Exercise brief:
The lines to print are the one containing "color: #a21caf ->" and every line after it through the end of the entries below. Print them exactly and nothing else.

Front-end code edit data
== == ==

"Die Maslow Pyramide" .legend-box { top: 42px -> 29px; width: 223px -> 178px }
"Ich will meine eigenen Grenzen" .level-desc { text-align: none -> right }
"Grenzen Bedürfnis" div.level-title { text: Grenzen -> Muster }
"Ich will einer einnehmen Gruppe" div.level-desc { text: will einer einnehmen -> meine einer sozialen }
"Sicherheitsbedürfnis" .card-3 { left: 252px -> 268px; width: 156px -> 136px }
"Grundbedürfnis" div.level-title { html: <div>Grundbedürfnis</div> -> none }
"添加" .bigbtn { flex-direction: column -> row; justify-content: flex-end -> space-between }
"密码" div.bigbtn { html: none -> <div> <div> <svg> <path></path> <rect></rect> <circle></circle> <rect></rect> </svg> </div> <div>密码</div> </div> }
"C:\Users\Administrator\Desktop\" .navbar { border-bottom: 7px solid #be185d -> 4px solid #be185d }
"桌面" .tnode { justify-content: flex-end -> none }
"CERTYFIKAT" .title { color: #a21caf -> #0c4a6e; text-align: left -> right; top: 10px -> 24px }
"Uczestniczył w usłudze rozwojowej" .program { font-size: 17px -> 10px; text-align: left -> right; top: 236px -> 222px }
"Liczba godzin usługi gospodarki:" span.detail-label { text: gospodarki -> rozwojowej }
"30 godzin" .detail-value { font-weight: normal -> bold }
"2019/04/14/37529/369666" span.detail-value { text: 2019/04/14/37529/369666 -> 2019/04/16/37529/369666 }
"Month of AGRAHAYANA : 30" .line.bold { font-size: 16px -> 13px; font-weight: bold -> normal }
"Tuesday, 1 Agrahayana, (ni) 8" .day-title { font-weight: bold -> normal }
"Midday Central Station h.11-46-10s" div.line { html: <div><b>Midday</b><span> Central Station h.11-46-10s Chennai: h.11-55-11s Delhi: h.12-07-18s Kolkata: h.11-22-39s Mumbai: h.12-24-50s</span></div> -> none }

== == ==

Answer to this exercise:
"CERTYFIKAT" .title { color: #a21caf -> #0c4a6e; text-align: left -> right; top: 10px -> 24px }
"Uczestniczył w usłudze rozwojowej" .program { font-size: 17px -> 10px; text-align: left -> right; top: 236px -> 222px }
"Liczba godzin usługi gospodarki:" span.detail-label { text: gospodarki -> rozwojowej }
"30 godzin" .detail-value { font-weight: normal -> bold }
"2019/04/14/37529/369666" span.detail-value { text: 2019/04/14/37529/369666 -> 2019/04/16/37529/369666 }
"Month of AGRAHAYANA : 30" .line.bold { font-size: 16px -> 13px; font-weight: bold -> normal }
"Tuesday, 1 Agrahayana, (ni) 8" .day-title { font-weight: bold -> normal }
"Midday Central Station h.11-46-10s" div.line { html: <div><b>Midday</b><span> Central Station h.11-46-10s Chennai: h.11-55-11s Delhi: h.12-07-18s Kolkata: h.11-22-39s Mumbai: h.12-24-50s</span></div> -> none }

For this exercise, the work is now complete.